Food is normally eaten where it's discovered, but on rare occasions it may be brought back to the sett. - Credit: Roger Powely

Finally, and possibly most interesting of all, is the report from Oxfordshire of two badgers dragging a newborn calf back to their sett. The report was given by Janet Orchard in a reader's letter published in the Autumn 1958 issue of The Countryman. The letter recalls the events of cold starlit morning in early spring during which a newborn calf was missing from a field. One of Orchard's farm hands took a torch and searched the field and adjacent woodland in which she found a badger sett from the entrance of which was protruding a cloven hoof. The farm hand dug the calf out and carried the body back to the milking barn, convinced the animal was dead, although Orchard thought she felt a very weak pulse. Following 20 minutes of artificial respiration she was able to revive the calf and, in her letter, Orchard wrote:

When it was daylight, I went back to the spot where the cow had calved. From there I followed the tracks of two badgers moving backwards as they dragged the calf across two hundred yards of frosty grass, under a barbed-wire fence to which a few of the calf hairs still clung, and over ten yards of woodland to the main entrance of the set.

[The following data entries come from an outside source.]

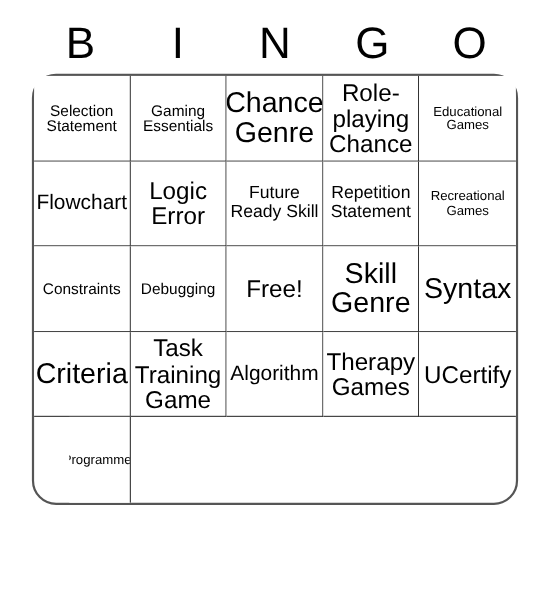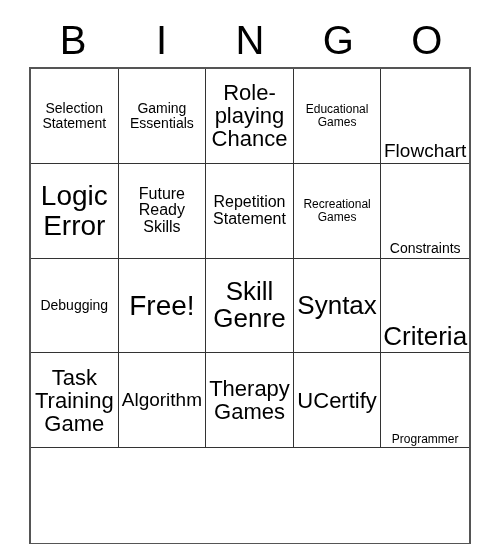--- a/index.html
+++ b/index.html
@@ -43,7 +43,7 @@
   
   .grid {
     width: 442px;
-    height: 478px;
+    height: 392px;
     border-top: 2px solid #555;
     border-left: 2px solid #555;
     border-right: 2px solid #555;
@@ -53,6 +53,7 @@
     grid-template-columns: repeat(5, 1fr);
     grid-template-rows: repeat(5, 1fr);
     background: #ffffff;
+    border-radius: 22px;
   }
 
   .cell {

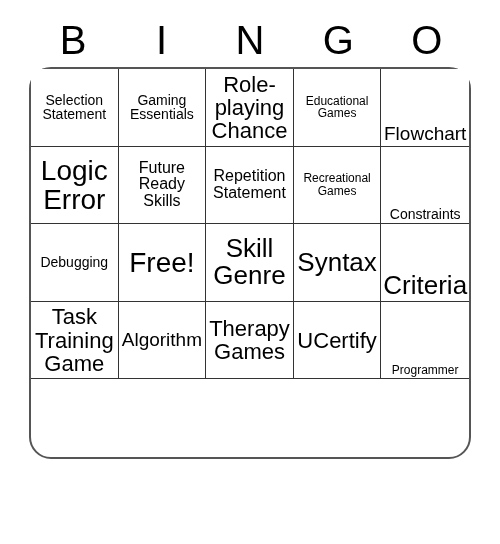--- a/index.html
+++ b/index.html
@@ -108,6 +108,9 @@
         <span class="cell-text fs-s">Gaming Essentials</span>
       </div>
       <div class="cell">
+        <span class="cell-text fs-xxl">Chance Genre</span>
+      </div>
+      <div class="cell">
         <span class="cell-text fs-xl">Role-playing Chance</span>
       </div>
       <div class="cell">

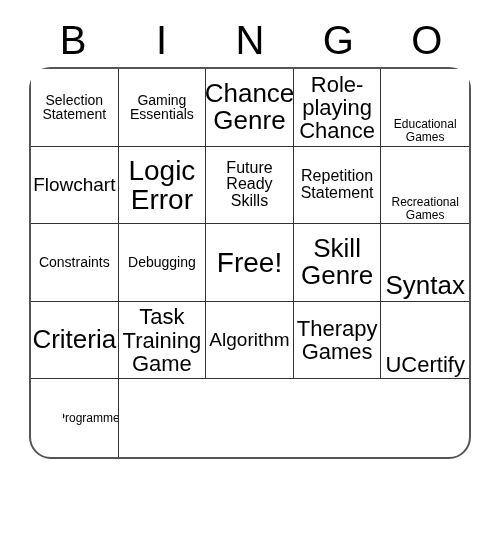--- a/index.html
+++ b/index.html
@@ -68,7 +68,7 @@
     overflow: hidden;
     background: #ffffff;
   }
-  .grid .cell:nth-child(5n) { border-right: none; align-items: flex-end; }
+  .grid .cell:nth-child(5n) { border-right: none; }
   .grid .cell:nth-child(n+21) { border-bottom: none; margin-left: 32px; }
 
   .cell-text {

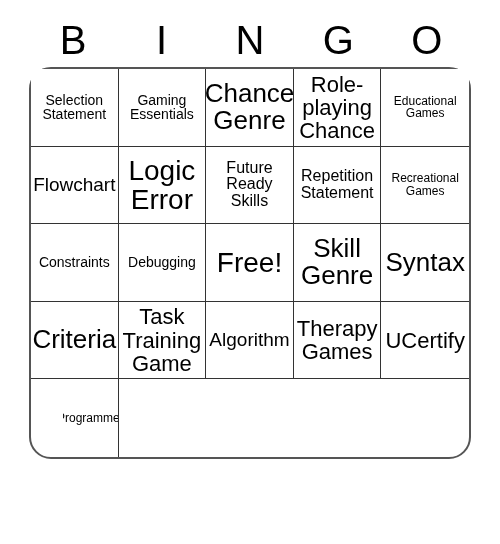--- a/index.html
+++ b/index.html
@@ -85,7 +85,7 @@
   .fs-l   { font-size: 19px; }
   .fs-xl  { font-size: 22px; }
   .fs-xxl { font-size: 26px; }
-  .fs-huge{ font-size: 28px; }
+  .fs-huge{ font-size: 22px; }
 </style>
 </head>
 <body>

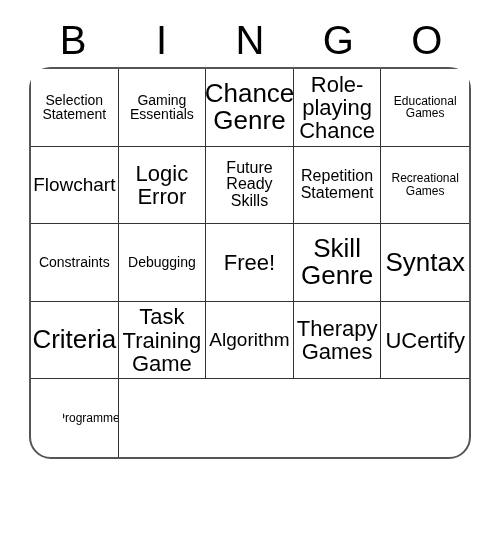--- a/index.html
+++ b/index.html
@@ -123,7 +123,7 @@
         <span class="cell-text fs-huge">Logic Error</span>
       </div>
       <div class="cell">
-        <span class="cell-text fs-m">Future Ready Skills</span>
+        <span class="cell-text fs-m">Future Ready Skill</span>
       </div>
       <div class="cell">
         <span class="cell-text fs-m">Repetition Statement</span>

They must have gone underground dragging the calf after them for its mouth to have been filled with sand and only one hind foot to be left above ground.

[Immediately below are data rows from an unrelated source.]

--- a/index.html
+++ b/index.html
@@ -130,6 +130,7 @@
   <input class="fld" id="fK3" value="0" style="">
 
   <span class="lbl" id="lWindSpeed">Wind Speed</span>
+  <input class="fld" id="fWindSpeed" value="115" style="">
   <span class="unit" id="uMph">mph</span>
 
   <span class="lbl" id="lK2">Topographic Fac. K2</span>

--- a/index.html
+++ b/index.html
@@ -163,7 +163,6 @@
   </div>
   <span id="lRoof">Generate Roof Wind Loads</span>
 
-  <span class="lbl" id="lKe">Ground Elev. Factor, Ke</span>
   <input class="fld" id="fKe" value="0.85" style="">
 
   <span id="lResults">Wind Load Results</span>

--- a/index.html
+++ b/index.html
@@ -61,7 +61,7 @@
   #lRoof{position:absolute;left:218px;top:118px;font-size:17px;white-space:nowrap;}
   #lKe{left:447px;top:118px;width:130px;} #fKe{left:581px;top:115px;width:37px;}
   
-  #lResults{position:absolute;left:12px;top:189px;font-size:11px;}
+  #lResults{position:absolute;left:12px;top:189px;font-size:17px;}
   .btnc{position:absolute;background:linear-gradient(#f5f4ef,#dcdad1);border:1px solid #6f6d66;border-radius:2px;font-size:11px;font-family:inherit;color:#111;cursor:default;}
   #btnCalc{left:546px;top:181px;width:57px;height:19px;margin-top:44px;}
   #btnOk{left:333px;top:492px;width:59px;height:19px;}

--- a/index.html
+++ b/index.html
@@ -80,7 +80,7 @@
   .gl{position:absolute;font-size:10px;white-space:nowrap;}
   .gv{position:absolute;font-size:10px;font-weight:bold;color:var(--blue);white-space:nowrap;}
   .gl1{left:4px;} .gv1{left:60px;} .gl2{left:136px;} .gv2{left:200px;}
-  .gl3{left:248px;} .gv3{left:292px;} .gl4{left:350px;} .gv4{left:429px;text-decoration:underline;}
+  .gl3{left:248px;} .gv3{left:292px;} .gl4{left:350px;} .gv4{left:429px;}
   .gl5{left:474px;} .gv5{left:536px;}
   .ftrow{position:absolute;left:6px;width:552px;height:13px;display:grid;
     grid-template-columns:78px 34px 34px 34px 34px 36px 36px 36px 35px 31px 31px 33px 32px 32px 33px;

A badger carrying the body of a dead cub across a field in February 2021. We do not know how the adult came to be in possession of the cub or the fate of the carcass, but this may represent an example of bringing food back to the sett, or at least relocating prey to a more secluded spot for consumption. - Credit: Jenny Noraika

In conclusion...

Across their range, badgers will also take insects (including caterpillars and moths), beetles, small mammals (including voles, rats, mice, moles, young rabbits and hedgehogs), fish, frogs, berries, roots, bulbs, nuts, fruit (in the autumn), fungi and plant material, particularly cereals such as oats and wheat. In the UK, badgers seem particularly partial to elder berries, the seeds of which they distribute in their dung. In a similar manner to most other mammals, the scat can often provide vital clues to the diet of the animal, because different foods lead to changes in consistency. Soft scat is associated with earthworms, while more jelly-like excrement implies a predominance of berries and fruits in the diet. In some areas, badgers may dig out and eat the contents of wasp and bee nests, including the larvae, pupae, honey and honeycomb. They will eat carrion and those in urban areas are known to scavenge food from bins and gardens and may occasionally break into poultry houses or take other small domestic animals, but such instances are considered rare.